▶ The problem
Take the data and return it in full. Change nothing.

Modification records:
▽
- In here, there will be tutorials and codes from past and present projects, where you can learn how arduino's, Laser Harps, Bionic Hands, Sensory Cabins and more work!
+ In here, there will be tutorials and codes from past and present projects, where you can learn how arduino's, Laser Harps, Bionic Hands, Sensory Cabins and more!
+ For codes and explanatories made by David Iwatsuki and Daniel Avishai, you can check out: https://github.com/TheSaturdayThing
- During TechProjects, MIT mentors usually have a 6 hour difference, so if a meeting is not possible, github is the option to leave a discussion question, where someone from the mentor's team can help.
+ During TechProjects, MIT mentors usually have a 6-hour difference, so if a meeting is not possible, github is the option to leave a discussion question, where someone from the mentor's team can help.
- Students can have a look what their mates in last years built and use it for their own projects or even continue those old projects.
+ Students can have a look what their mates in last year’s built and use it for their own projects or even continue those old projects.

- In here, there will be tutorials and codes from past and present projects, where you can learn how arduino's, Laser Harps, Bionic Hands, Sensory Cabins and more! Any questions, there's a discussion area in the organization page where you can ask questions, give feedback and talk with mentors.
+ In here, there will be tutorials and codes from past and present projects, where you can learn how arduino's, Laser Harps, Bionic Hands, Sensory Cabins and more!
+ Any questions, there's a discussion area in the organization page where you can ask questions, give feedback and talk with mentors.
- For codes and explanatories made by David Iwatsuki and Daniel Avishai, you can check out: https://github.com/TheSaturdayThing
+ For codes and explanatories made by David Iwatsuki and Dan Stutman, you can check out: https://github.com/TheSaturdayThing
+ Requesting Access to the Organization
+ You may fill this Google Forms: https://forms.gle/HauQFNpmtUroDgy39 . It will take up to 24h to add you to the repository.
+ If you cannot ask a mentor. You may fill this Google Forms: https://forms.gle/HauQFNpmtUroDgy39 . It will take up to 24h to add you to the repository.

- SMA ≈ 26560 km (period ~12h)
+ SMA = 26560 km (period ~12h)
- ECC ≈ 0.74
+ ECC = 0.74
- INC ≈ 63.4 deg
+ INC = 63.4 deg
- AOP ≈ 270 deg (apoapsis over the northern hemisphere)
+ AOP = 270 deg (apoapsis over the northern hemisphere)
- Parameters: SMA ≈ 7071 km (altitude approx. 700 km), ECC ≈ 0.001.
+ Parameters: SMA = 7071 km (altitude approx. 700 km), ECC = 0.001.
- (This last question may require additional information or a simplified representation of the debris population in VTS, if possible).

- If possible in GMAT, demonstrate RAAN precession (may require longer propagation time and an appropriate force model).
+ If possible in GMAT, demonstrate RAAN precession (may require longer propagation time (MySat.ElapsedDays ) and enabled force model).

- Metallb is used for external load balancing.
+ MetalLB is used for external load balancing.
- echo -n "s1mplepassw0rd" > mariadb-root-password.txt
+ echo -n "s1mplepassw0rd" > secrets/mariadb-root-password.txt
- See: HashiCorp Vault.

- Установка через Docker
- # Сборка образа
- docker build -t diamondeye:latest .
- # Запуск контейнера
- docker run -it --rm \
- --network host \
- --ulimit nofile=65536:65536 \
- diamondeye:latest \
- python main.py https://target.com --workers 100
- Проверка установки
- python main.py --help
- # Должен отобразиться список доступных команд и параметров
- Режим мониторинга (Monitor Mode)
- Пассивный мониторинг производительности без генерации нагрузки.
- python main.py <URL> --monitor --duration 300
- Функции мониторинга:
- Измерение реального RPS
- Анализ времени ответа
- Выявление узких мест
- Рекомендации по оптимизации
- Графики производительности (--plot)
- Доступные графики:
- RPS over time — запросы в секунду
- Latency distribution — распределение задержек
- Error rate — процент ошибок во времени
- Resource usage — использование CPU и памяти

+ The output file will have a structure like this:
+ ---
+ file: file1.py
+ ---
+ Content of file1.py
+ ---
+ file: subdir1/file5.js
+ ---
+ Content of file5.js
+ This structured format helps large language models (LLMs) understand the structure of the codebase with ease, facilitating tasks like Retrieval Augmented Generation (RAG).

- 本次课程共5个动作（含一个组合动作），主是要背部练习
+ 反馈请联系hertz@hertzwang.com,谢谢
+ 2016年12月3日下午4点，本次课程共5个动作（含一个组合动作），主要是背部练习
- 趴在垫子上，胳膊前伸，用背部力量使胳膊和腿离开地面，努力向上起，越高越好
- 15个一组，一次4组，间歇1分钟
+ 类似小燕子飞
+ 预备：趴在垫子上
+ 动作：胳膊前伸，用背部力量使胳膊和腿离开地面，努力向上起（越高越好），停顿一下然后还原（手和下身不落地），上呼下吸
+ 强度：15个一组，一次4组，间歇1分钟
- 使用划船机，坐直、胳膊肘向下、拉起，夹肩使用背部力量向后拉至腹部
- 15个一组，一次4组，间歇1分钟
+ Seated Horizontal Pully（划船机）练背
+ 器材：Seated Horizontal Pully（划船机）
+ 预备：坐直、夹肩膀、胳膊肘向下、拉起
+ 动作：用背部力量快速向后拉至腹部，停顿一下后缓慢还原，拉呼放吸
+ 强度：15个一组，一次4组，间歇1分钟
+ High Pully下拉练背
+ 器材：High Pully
△
▶ Result
- In here, there will be tutorials and codes from past and present projects, where you can learn how arduino's, Laser Harps, Bionic Hands, Sensory Cabins and more work!
+ In here, there will be tutorials and codes from past and present projects, where you can learn how arduino's, Laser Harps, Bionic Hands, Sensory Cabins and more!
+ For codes and explanatories made by David Iwatsuki and Daniel Avishai, you can check out: https://github.com/TheSaturdayThing
- During TechProjects, MIT mentors usually have a 6 hour difference, so if a meeting is not possible, github is the option to leave a discussion question, where someone from the mentor's team can help.
+ During TechProjects, MIT mentors usually have a 6-hour difference, so if a meeting is not possible, github is the option to leave a discussion question, where someone from the mentor's team can help.
- Students can have a look what their mates in last years built and use it for their own projects or even continue those old projects.
+ Students can have a look what their mates in last year’s built and use it for their own projects or even continue those old projects.

- In here, there will be tutorials and codes from past and present projects, where you can learn how arduino's, Laser Harps, Bionic Hands, Sensory Cabins and more! Any questions, there's a discussion area in the organization page where you can ask questions, give feedback and talk with mentors.
+ In here, there will be tutorials and codes from past and present projects, where you can learn how arduino's, Laser Harps, Bionic Hands, Sensory Cabins and more!
+ Any questions, there's a discussion area in the organization page where you can ask questions, give feedback and talk with mentors.
- For codes and explanatories made by David Iwatsuki and Daniel Avishai, you can check out: https://github.com/TheSaturdayThing
+ For codes and explanatories made by David Iwatsuki and Dan Stutman, you can check out: https://github.com/TheSaturdayThing
+ Requesting Access to the Organization
+ You may fill this Google Forms: https://forms.gle/HauQFNpmtUroDgy39 . It will take up to 24h to add you to the repository.
+ If you cannot ask a mentor. You may fill this Google Forms: https://forms.gle/HauQFNpmtUroDgy39 . It will take up to 24h to add you to the repository.

- SMA ≈ 26560 km (period ~12h)
+ SMA = 26560 km (period ~12h)
- ECC ≈ 0.74
+ ECC = 0.74
- INC ≈ 63.4 deg
+ INC = 63.4 deg
- AOP ≈ 270 deg (apoapsis over the northern hemisphere)
+ AOP = 270 deg (apoapsis over the northern hemisphere)
- Parameters: SMA ≈ 7071 km (altitude approx. 700 km), ECC ≈ 0.001.
+ Parameters: SMA = 7071 km (altitude approx. 700 km), ECC = 0.001.
- (This last question may require additional information or a simplified representation of the debris population in VTS, if possible).

- If possible in GMAT, demonstrate RAAN precession (may require longer propagation time and an appropriate force model).
+ If possible in GMAT, demonstrate RAAN precession (may require longer propagation time (MySat.ElapsedDays ) and enabled force model).

- Metallb is used for external load balancing.
+ MetalLB is used for external load balancing.
- echo -n "s1mplepassw0rd" > mariadb-root-password.txt
+ echo -n "s1mplepassw0rd" > secrets/mariadb-root-password.txt
- See: HashiCorp Vault.

- Установка через Docker
- # Сборка образа
- docker build -t diamondeye:latest .
- # Запуск контейнера
- docker run -it --rm \
- --network host \
- --ulimit nofile=65536:65536 \
- diamondeye:latest \
- python main.py https://target.com --workers 100
- Проверка установки
- python main.py --help
- # Должен отобразиться список доступных команд и параметров
- Режим мониторинга (Monitor Mode)
- Пассивный мониторинг производительности без генерации нагрузки.
- python main.py <URL> --monitor --duration 300
- Функции мониторинга:
- Измерение реального RPS
- Анализ времени ответа
- Выявление узких мест
- Рекомендации по оптимизации
- Графики производительности (--plot)
- Доступные графики:
- RPS over time — запросы в секунду
- Latency distribution — распределение задержек
- Error rate — процент ошибок во времени
- Resource usage — использование CPU и памяти

+ The output file will have a structure like this:
+ ---
+ file: file1.py
+ ---
+ Content of file1.py
+ ---
+ file: subdir1/file5.js
+ ---
+ Content of file5.js
+ This structured format helps large language models (LLMs) understand the structure of the codebase with ease, facilitating tasks like Retrieval Augmented Generation (RAG).

- 本次课程共5个动作（含一个组合动作），主是要背部练习
+ 反馈请联系hertz@hertzwang.com,谢谢
+ 2016年12月3日下午4点，本次课程共5个动作（含一个组合动作），主要是背部练习
- 趴在垫子上，胳膊前伸，用背部力量使胳膊和腿离开地面，努力向上起，越高越好
- 15个一组，一次4组，间歇1分钟
+ 类似小燕子飞
+ 预备：趴在垫子上
+ 动作：胳膊前伸，用背部力量使胳膊和腿离开地面，努力向上起（越高越好），停顿一下然后还原（手和下身不落地），上呼下吸
+ 强度：15个一组，一次4组，间歇1分钟
- 使用划船机，坐直、胳膊肘向下、拉起，夹肩使用背部力量向后拉至腹部
- 15个一组，一次4组，间歇1分钟
+ Seated Horizontal Pully（划船机）练背
+ 器材：Seated Horizontal Pully（划船机）
+ 预备：坐直、夹肩膀、胳膊肘向下、拉起
+ 动作：用背部力量快速向后拉至腹部，停顿一下后缓慢还原，拉呼放吸
+ 强度：15个一组，一次4组，间歇1分钟
+ High Pully下拉练背
+ 器材：High Pully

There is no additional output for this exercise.